La nouvelle délimitation des responsabilités contractuelle et extracontractuelle oblige à définir autrement la faute de la victime. La réparation du dommage corporel résultant de l’inexécution d’un contrat entrant dans le giron de la responsabilité extracontractuelle, les rédacteurs du projet ont cru bon d’énoncer que le manquement de la victime à ses obligations contractuelles emporte exonération partielle du défendeur (article 1254) et qu’il est opposable aux victimes par ricochet (article 1256). Bien que, dans la logique du projet, cette précision est utile dans la mesure où le manquement contractuel n’est pas toujours constitutif d’une faute (lorsque l’obligation méconnue est de résultat), elle doit, dans notre logique, être supprimée puisque nous ne sommes pas favorables à l’éviction automatique de la responsabilité contractuelle en matière de dommage corporel (V. supra nos observations sur l’article 1233 du projet).

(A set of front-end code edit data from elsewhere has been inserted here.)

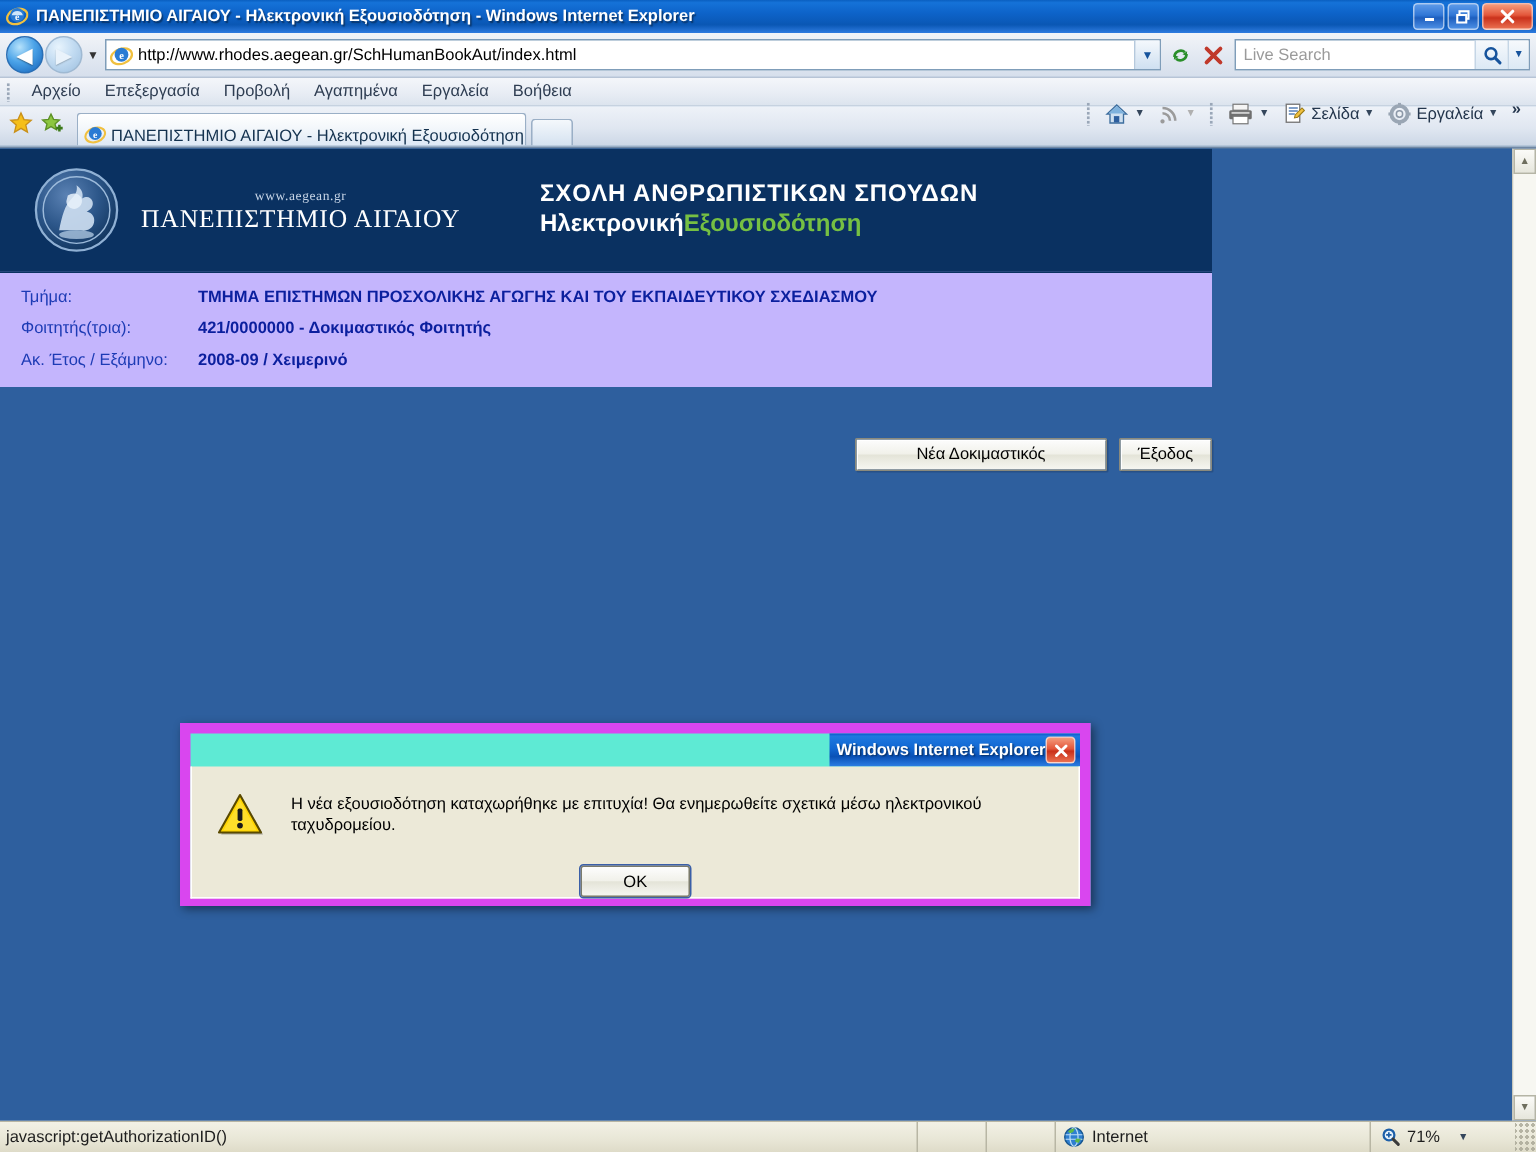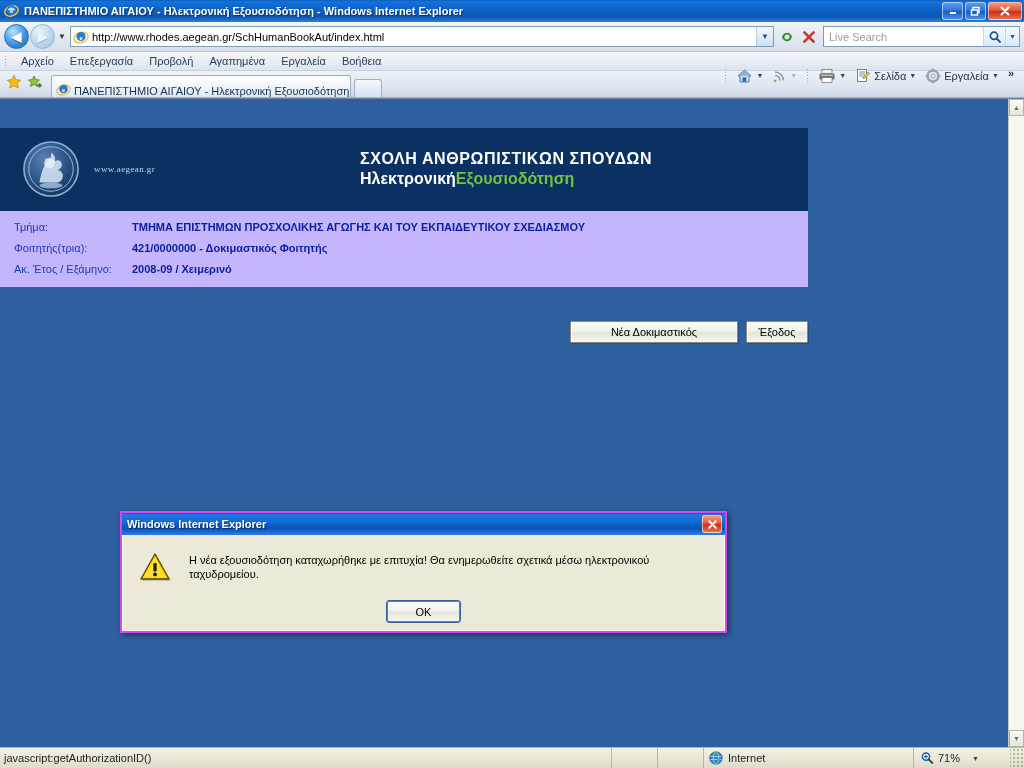--- a/index.html
+++ b/index.html
@@ -248,21 +248,20 @@
     background: #2e5f9e;
     display: flex;
     overflow: hidden;
     border-top: 1px solid #6f87a4;
   }
   .page {
     flex: 1 1 auto;
     position: relative;
     background: #2e5f9e;
     overflow: hidden;
-    margin-top: 29px;
   }
 
   .site-header {
     width: 808px;
     height: 82px;
     background: #0a3161;
     display: flex;
     align-items: center;
     position: relative;
   }
@@ -341,25 +340,26 @@
     white-space:nowrap;
   }
   #btn-new { width: 168px; }
   #btn-exit { width: 62px; }
 
   
   .dialog {
     position: absolute;
     left: 120px; top: 383px;
     width: 607px; height: 122px;
-    background: #0c4a6e;
-    border: 2px solid #d946ef;
+    background: #5eead4;
+    border: 7px solid #d946ef;
     box-shadow: 2px 2px 6px rgba(0,0,0,0.45);
     display:flex; flex-direction:column;
     z-index: 50;
+    align-items: flex-end;
   }
   .dlg-title {
     height: 22px;
     background: linear-gradient(to bottom,#0a58c8 0%,#1f79e0 8%,#1167d2 45%,#0a51b6 70%,#2d7ee4 100%);
     display:flex; align-items:center;
     padding-left:5px; padding-right:3px;
     flex:none;
   }
   .dlg-title-text {
     color:#fff; font-size:11px; font-weight:bold;
@@ -660,20 +660,21 @@
               </defs>
               <circle cx="30" cy="30" r="28" fill="url(#sealg)" stroke="#8fb0d4" stroke-width="1.6"></circle>
               <circle cx="30" cy="30" r="23" fill="none" stroke="#9dbbdb" stroke-width="1"></circle>
               <path d="M18 44 c2-10 4-17 8-21 c3-3 5-6 4-10 c3 2 5 5 4 9 c3-2 6-1 7 2 c1 3-1 6-4 7 c4 1 6 4 5 8 c-1 4-5 6-9 5" fill="#cfe0f2" opacity=".9"></path>
               <path d="M24 20 c3-2 7-2 9 1 c2 3 0 7-3 8 c-3 1-7-1-7-5" fill="#e8f1fa" opacity=".85"></path>
               <ellipse cx="30" cy="47" rx="12" ry="3" fill="#bed5ec" opacity=".7"></ellipse>
             </svg>
           </span>
           <span class="uni-names">
             <span class="uni-www">www.aegean.gr</span>
+            <span class="uni-name">ΠΑΝΕΠΙΣΤΗΜΙΟ ΑΙΓΑΙΟΥ</span>
           </span>
         </div>
         <div class="school-block">
           <span class="school-line1">ΣΧΟΛΗ ΑΝΘΡΩΠΙΣΤΙΚΩΝ ΣΠΟΥΔΩΝ</span>
           <span class="school-line2">
             <span class="w">Ηλεκτρονική</span><span class="g">Εξουσιοδότηση</span>
           </span>
         </div>
       </div>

L’article 1254 du projet prend également soin de préciser qu’emporte exonération partielle du défendeur la faute commise par une personne dont la victime répond. Cette solution trouve écho dans quelques arrêts rendus par la Cour de cassation qui ont permis au défendeur d’obtenir une réduction de sa dette de réparation lorsque l’enfant mineur ou le préposé de la victime a concouru, par sa faute, à la réalisation du dommage. Si l’on estime que l’effet libératoire de la faute de la victime n’est pas une peine privée, on peut, en effet, admettre la solution et la justifier par l’idée que la part de responsabilité incombant à la victime en sa qualité de parent ou de commettant d’un des coauteurs vient en diminution de sa créance de dommages-intérêts. Toutefois, ce n’est pas a priori la conception retenue par le projet. En privant d’effet exonératoire partiel la faute de la victime privée de raison, partant en subordonnant l’exonération à l’exigence de discernement de la victime, l’idée de peine privée est sous-jacente. En conséquence, il n’est pas logique d’opposer à la victime la faute d’une personne dont elle répond.  Cette règle est d’ailleurs écartée par la proposition de loi.

Surtout, le projet de réforme contient deux innovations majeures, confortées par la proposition sénatoriale.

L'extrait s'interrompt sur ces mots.